Answer: Yes yes yes, I love this question. At a gallery exhibition in Gstaad a local school wished to bring a classroom of children in to see my collection. The gallery obliged and the children had a great time, they absolutely loved the skeletons, not one frightened child among them. Their imaginations rolled with it. I have a great photo of a bunch of them sat around one of my sculptures.

Question: Do they take a long time to create?

Answer: Yes they do. I have a great team, not all full time, plus I also have art students come in and help. Depending on the skeleton they can take up to 22 months to complete. If you take into account the acquisition and preparation of the skeletons, up to four years.

Question: Are they expensive?

Answer: Yes they are. Let’s take the skeletons. The skeletons of endangered species are horrendously expensive, they are normally one offs and I truly mean that, something you will never be able to purchase again. In some cases you could purchase a good house instead of the skeleton. As I stated everything has died of natural causes and comes with full Cites Licences, plus you have the pure 24 Carat Gold, I use huge amounts on each sculpture. Then you obviously have the time and labour put into each piece.

Question: Are they investments?

Answer: Only purchase art if you want it and like it. Spend your money on what you want, you earned it. People spend tens of thousands on a car, thousands on a bottle of wine, tens of thousands on flying first class, each of these things would buy you one of my sculptures. Are my sculptures investments? May be. Have my sculptures sold on the secondary market? Yes, and they have and done well. Will you get a high return on the re-sale of one of my sculptures in the future, I cannot promise that. But I will guarantee you this, you won’t see anything else like it, you will have a fantastic talking point, it will awe you always, it will never bore you and no one will walk past it.

Question: What have you got planned for your skeleton?

Answer: Lol, if it is at all legally possible in the future for the use of new human skeletons, I will become one of my sculptures, I do have an idea for this sculpture, but I will keep this to myself. Can you imaging owning the sculpture of the artists’ body himself, the person who started it all? It’s going to be horrendously expensive though folks…

No, it cannot be a commission, I plan to live a long time.

Question: Do I do commissions?

Answer: Yes, I do commissions, some of my skeletons in my collection are so very expensive, I cannot create the sculpture I want to unless I get it commissioned. So I offer clientele the opportunity to purchase and commission these pieces. Hyper rare skeletons in my collection: Adult Indian Elephant, Male and Female Bengal Tiger, Polar Bear, Male and Female Puma and more. 

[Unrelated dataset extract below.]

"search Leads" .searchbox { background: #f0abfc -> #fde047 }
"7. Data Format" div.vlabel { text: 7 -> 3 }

Innovation, Metamorphosis.

My new works… The Ra Collection, is loosely based on Ancient Egyptian Mythology, Religion, with a bit of the Roman Empire thrown in. My sculptures have morphed into the black and gold now, rather than all gold, I’m experimenting with the blackest of black paints, so densely black that they reflect no light. It makes the sculpture very striking to look at.

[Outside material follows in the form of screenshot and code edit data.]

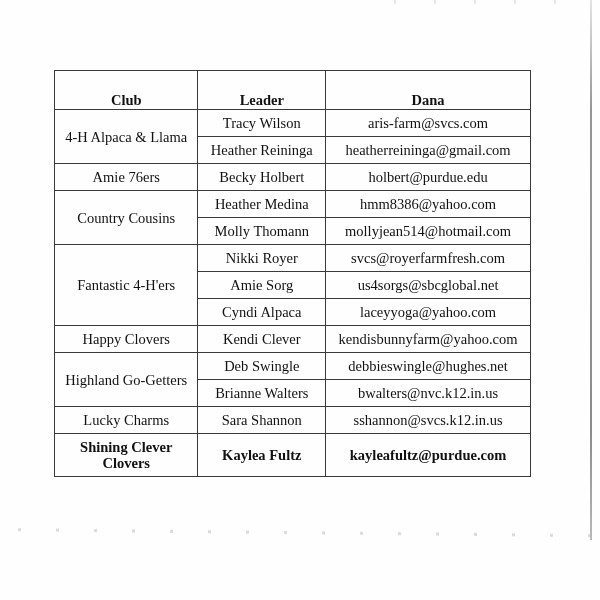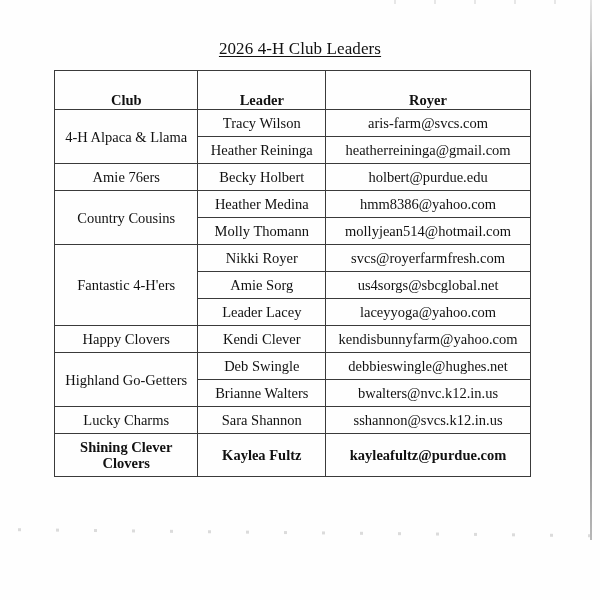"2026 4-H Club Leaders" div.title { html: <div>2026 4-H Club Leaders</div> -> none }
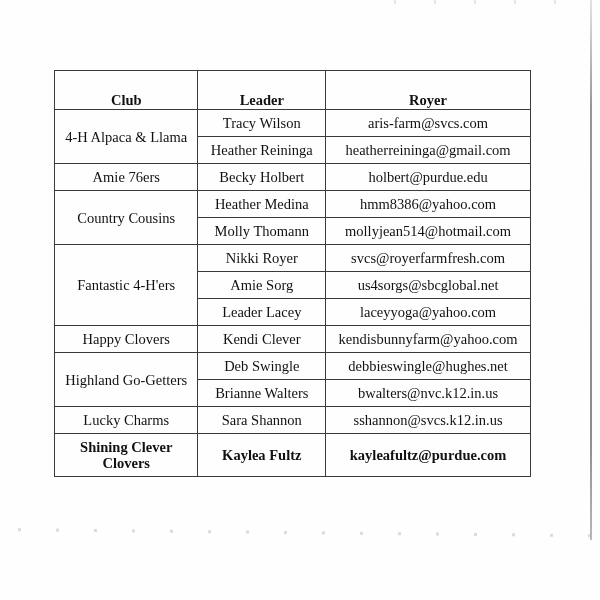"Royer" th { text: Royer -> Dana }
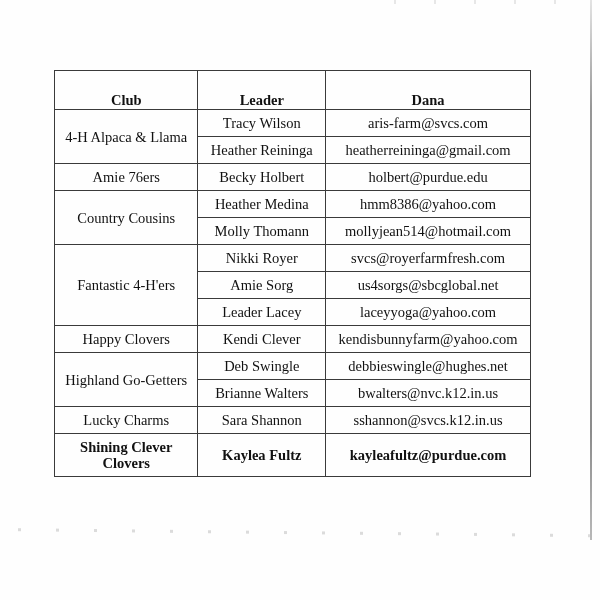"Leader Lacey" td { text: Leader Lacey -> Cyndi Alpaca }
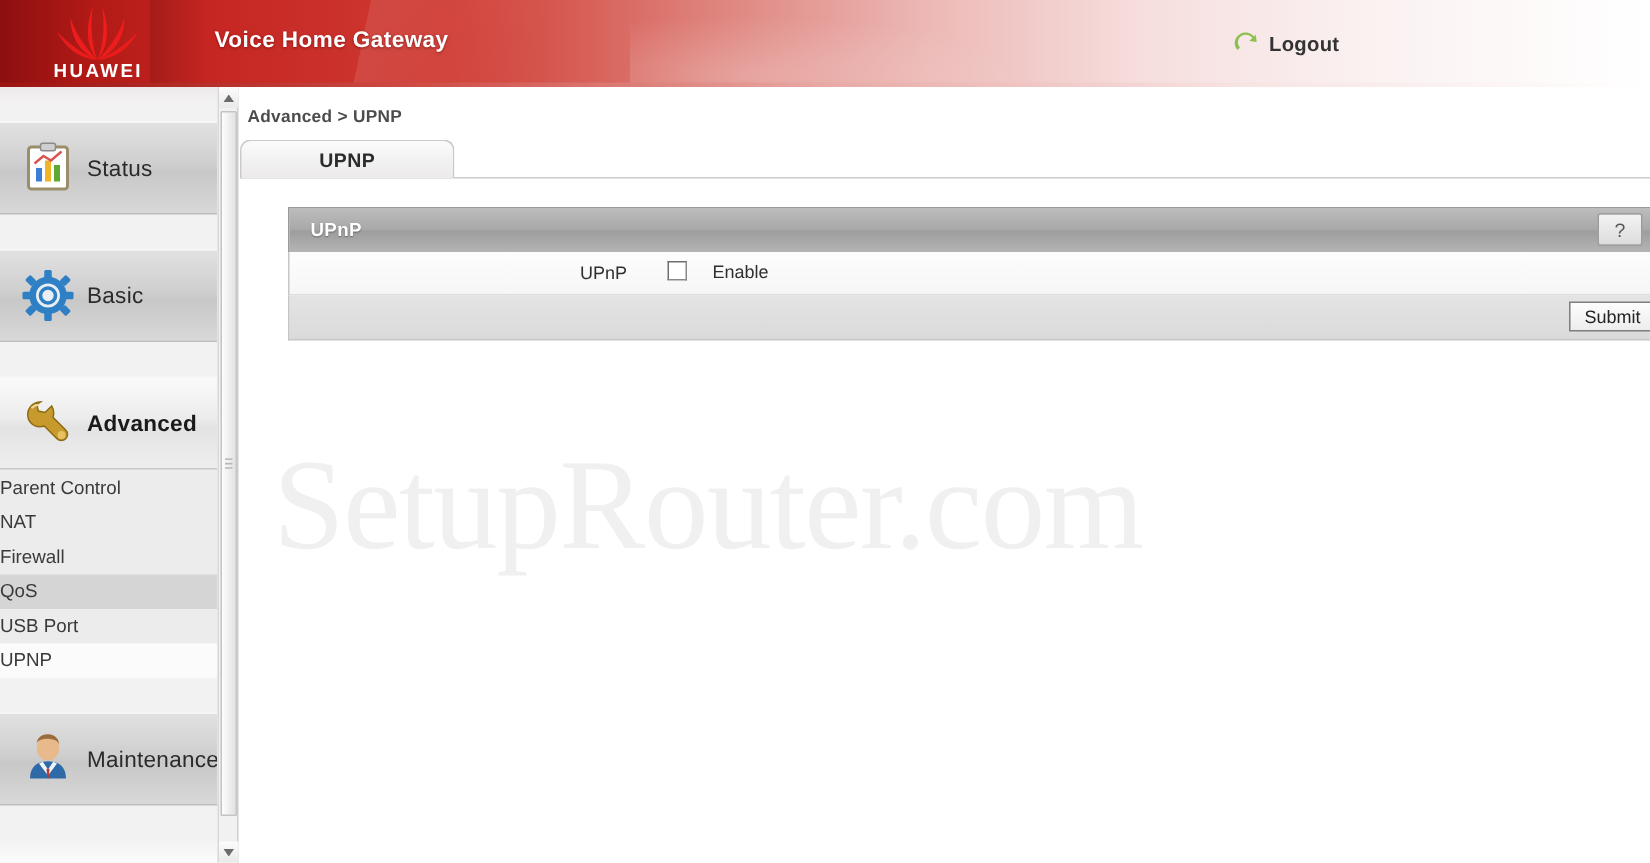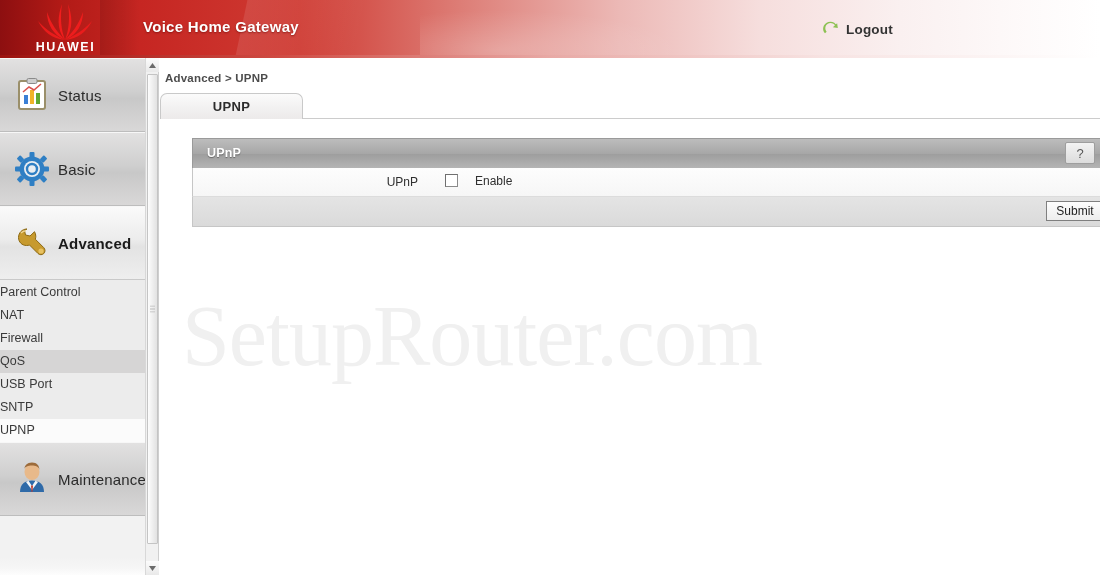"Status" .nav-group { height: 74px -> 62px; margin-top: none -> 23px }
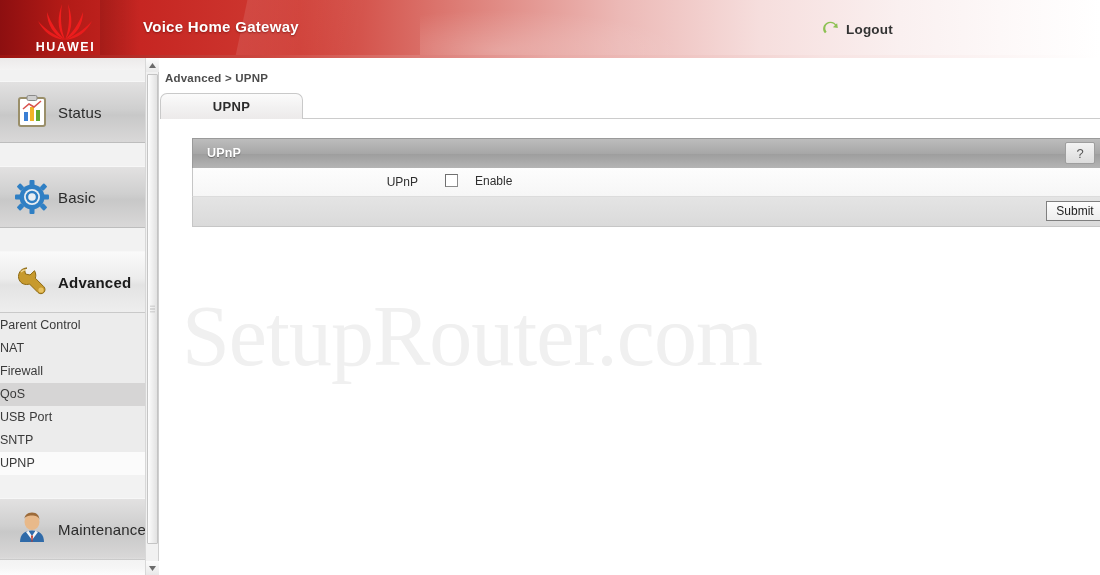"SNTP" div.sub-item { html: <div>SNTP</div> -> none }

2023 is going to be very exciting for me, I have two exhibitions in the planning, one in San Francisco and the other in New York. And hopefully soon with the help of a fantastic gallery, I will have the commission for my epic sculpture ‘The Clash of the Titans’. This sculpture is a full size Black and Gold Bronze of two Bengal Tigers attacking an Adult Indian Elephant. This bronze will be created from moulds of my tigers and elephant skeletons, over a 1000 bones, then bronzes made via the lost wax process. Then I will weld every bronze bone together to create the sculpture. A huge epic of 30 months. More information from the gallery or myself. My current exhibition is with Galeria Fauchery an exciting gallery in St Tropez, Vincent Case being the owner.